(Task statement) Wherever a line of the listing holds the string "Smooth", copy that line.

(Dataset excerpts)

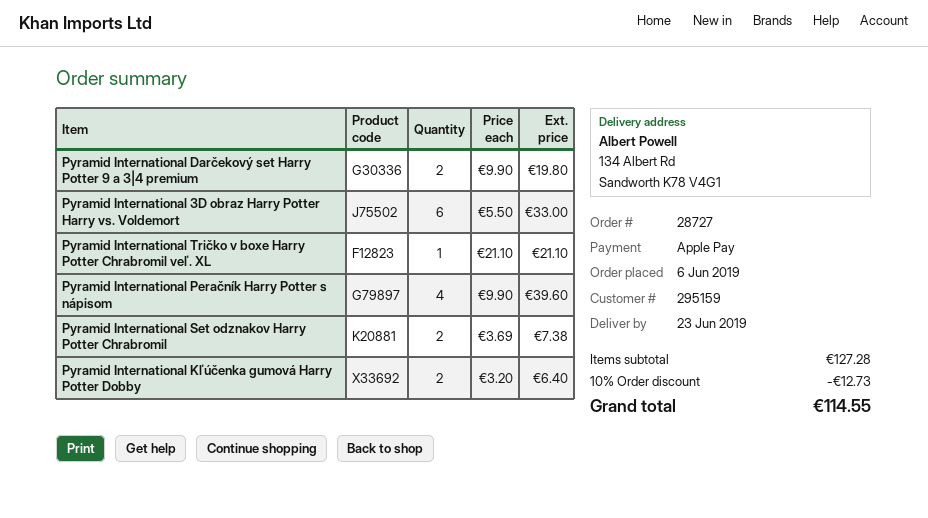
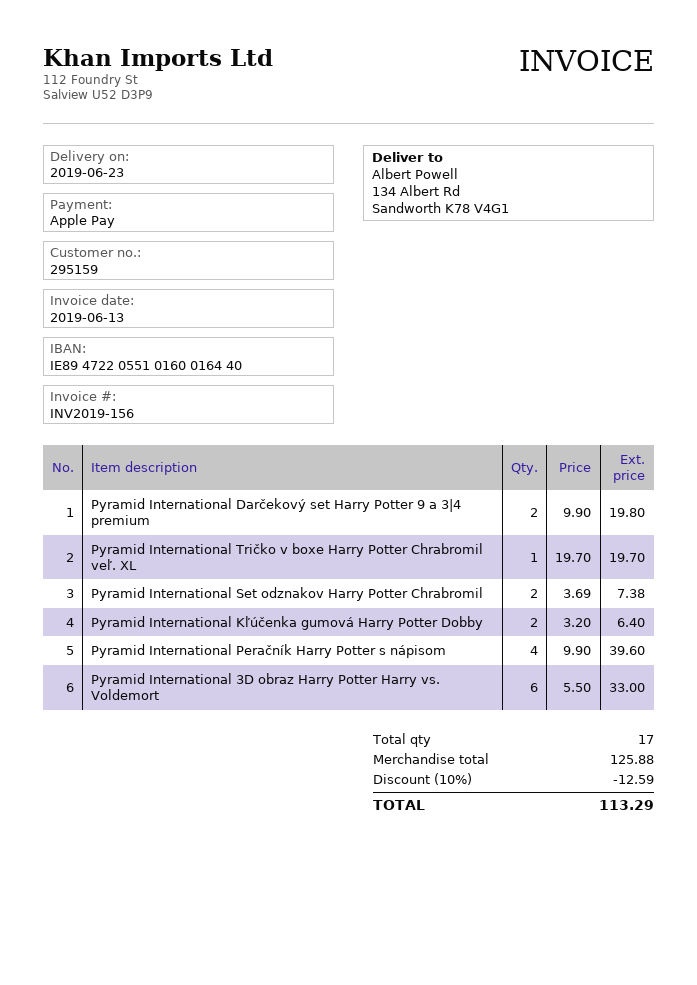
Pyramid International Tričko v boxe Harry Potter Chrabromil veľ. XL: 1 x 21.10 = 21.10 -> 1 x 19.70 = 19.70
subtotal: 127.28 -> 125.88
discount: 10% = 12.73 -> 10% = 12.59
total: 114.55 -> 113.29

...

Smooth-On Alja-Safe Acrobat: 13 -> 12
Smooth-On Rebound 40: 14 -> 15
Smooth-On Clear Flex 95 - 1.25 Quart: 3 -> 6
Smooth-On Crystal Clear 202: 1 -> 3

(Result of this task)
Smooth-On Alja-Safe Acrobat: 13 -> 12
Smooth-On Rebound 40: 14 -> 15
Smooth-On Clear Flex 95 - 1.25 Quart: 3 -> 6
Smooth-On Crystal Clear 202: 1 -> 3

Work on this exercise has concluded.